→ **Work to complete**
Could you copy exactly the lines from the one containing "[231,975,260,989] null) ->" through the last line of the records below, and nothing else?

→ **Input data**
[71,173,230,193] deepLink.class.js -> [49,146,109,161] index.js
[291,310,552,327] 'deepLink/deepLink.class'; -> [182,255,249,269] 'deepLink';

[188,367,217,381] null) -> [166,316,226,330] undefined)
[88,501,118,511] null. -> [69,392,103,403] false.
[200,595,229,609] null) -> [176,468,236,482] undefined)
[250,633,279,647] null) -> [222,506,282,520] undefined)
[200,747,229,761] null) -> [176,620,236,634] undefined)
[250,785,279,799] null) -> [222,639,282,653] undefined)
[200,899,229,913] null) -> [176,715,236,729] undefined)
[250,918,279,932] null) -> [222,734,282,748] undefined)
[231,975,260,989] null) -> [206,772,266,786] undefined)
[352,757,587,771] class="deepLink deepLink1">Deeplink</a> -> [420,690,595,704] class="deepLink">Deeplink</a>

→ **Solution for this problem**
[231,975,260,989] null) -> [206,772,266,786] undefined)
[352,757,587,771] class="deepLink deepLink1">Deeplink</a> -> [420,690,595,704] class="deepLink">Deeplink</a>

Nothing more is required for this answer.